Aramızda yedi kardeş vardı. İlki evlendi ve öldü. Çocuğu olmadığından karısını kardeşine bıraktı.
26 ὁμοίως καὶ ὁ δεύτερος καὶ ὁ τρίτος, ἕως τῶν ἑπτά.
İkincisi, üçüncüsü, yedincisine kadar hepsine aynı şey oldu.
27 ὕστερον δὲ πάντων ἀπέθανεν [καὶ] ἡ γυνή.
Hepsinden sonra kadın da öldü.
28 ἐν τῇ ἀναστάσει οὖν τίνος τῶν ἑπτὰ ἔσται γυνή; πάντες γὰρ ἔσχον αὐτήν.
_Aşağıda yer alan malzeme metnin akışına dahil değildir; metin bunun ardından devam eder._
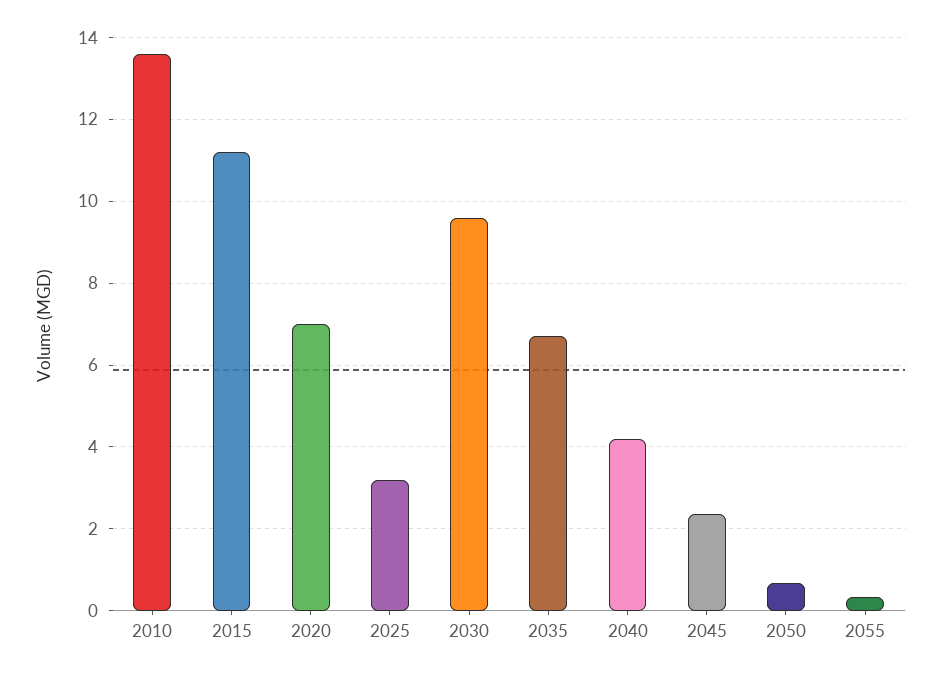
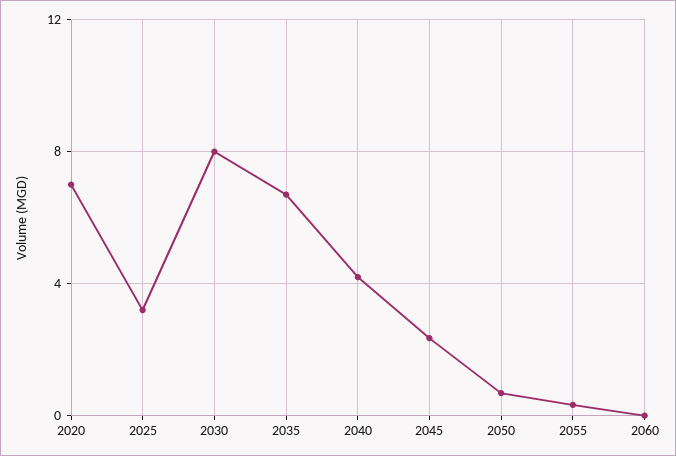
2010: 13.6 -> none
2015: 11.2 -> none
2030: 9.6 -> 8
2060: none -> 0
Buna göre diriliş günü kadın bu yedi kardeşten hangisinin karısı olacak? Çünkü hepsi de onunla evlendi.”
29 ἀποκριθεὶς δὲ ὁ Ἰησοῦς εἶπεν αὐτοῖς, Πλανᾶσθε μὴ εἰδότες τὰς γραφὰς μηδὲ τὴν δύναμιν τοῦ θεοῦ.
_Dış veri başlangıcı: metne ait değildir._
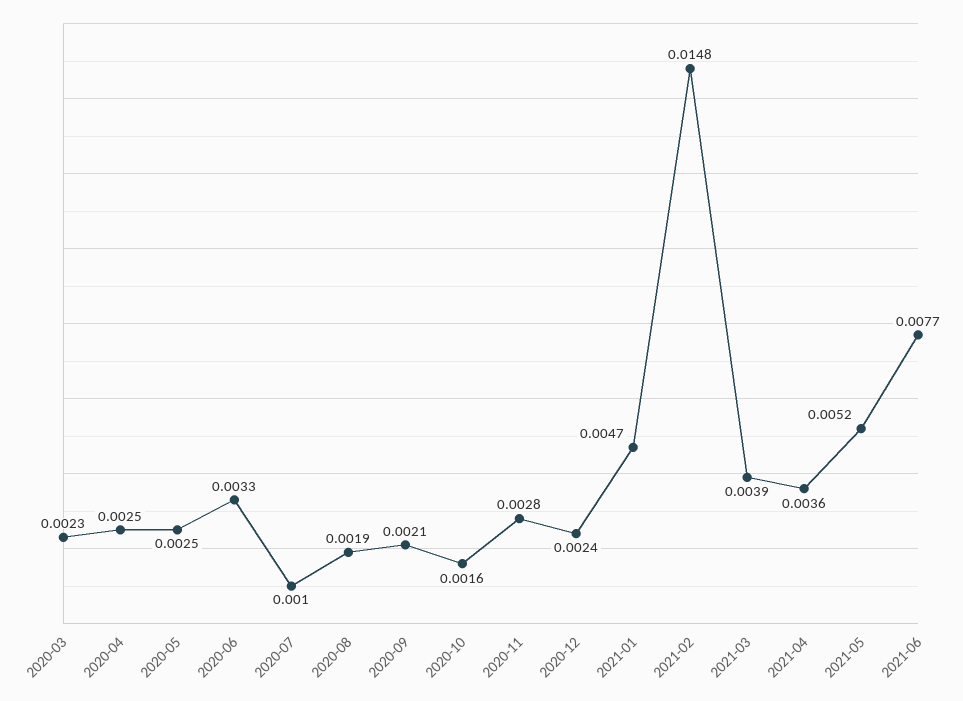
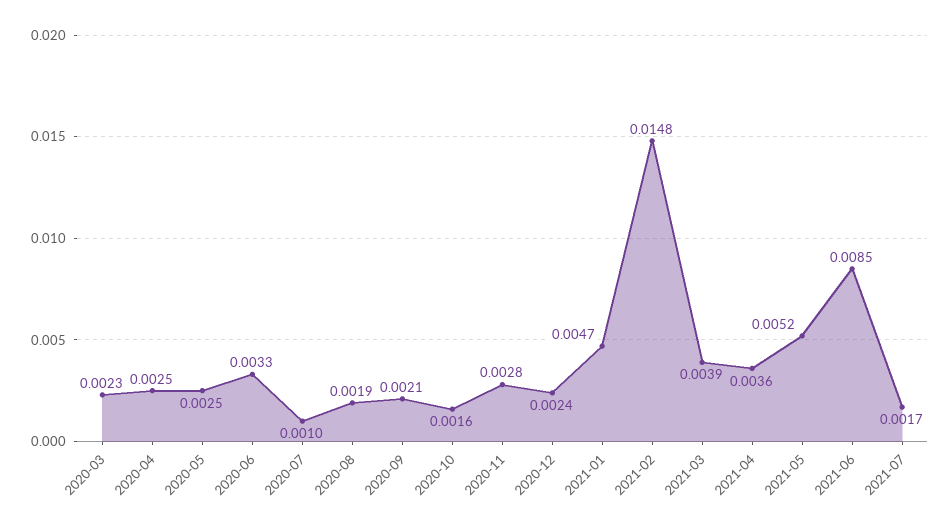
2021-06: 0.0077 -> 0.0085
2021-07: none -> 0.0017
İsa onlara, “Siz Kutsal Yazılar'ı ve Tanrı'nın gücünü bilmediğiniz için yanılıyorsunuz” diye karşılık verdi.
30 ἐν γὰρ τῇ ἀναστάσει οὔτε γαμοῦσιν οὔτε γαμίζονται, ἀλλ᾽ ὡς ἄγγελοι ἐν τῷ οὐρανῷ εἰσιν.
“Dirilişten sonra insanlar ne evlenir, ne de evlendirilir, gökteki melekler gibidirler.
31 περὶ δὲ τῆς ἀναστάσεως τῶν νεκρῶν οὐκ ἀνέγνωτε τὸ ῥηθὲν ὑμῖν ὑπὸ τοῦ θεοῦ λέγοντος,
Ölülerin dirilmesi konusuna gelince, Tanrı'nın size bildirdiği şu sözü okumadınız mı?
32 Ἐγώ εἰμι ὁ θεὸς Ἀβραὰμ καὶ ὁ θεὸς Ἰσαὰκ καὶ ὁ θεὸς Ἰακώβ; οὐκ ἔστιν ὁ θεὸς νεκρῶν, ἀλλὰ ζώντων.
‘Ben İbrahim'in Tanrısı, İshak'ın Tanrısı ve Yakup'un Tanrısı'yım’ diyor. Tanrı ölülerin değil, dirilerin Tanrısı'dır.”
33 καὶ ἀκούσαντες οἱ ὄχλοι ἐξεπλήσσοντο ἐπὶ τῇ διδαχῇ αὐτοῦ.
Bunları işiten halk, O'nun öğretişine şaşıp kaldı.
34 Οἱ δὲ Φαρισαῖοι ἀκούσαντες ὅτι ἐφίμωσεν τοὺς Σαδδουκαίους, συνήχθησαν ἐπὶ τὸ αὐτό,
Ferisiler, İsa'nın Sadukiler'i susturduğunu duyunca bir araya toplandılar.
35 καὶ ἐπηρώτησεν εἷς ἐξ αὐτῶν νομικὸς πειράζων αὐτόν,
Onlardan biri, bir Kutsal Yasa uzmanı, İsa'yı denemek amacıyla O'na şunu sordu: “Öğretmenim, Kutsal Yasa'da en önemli buyruk hangisidir?”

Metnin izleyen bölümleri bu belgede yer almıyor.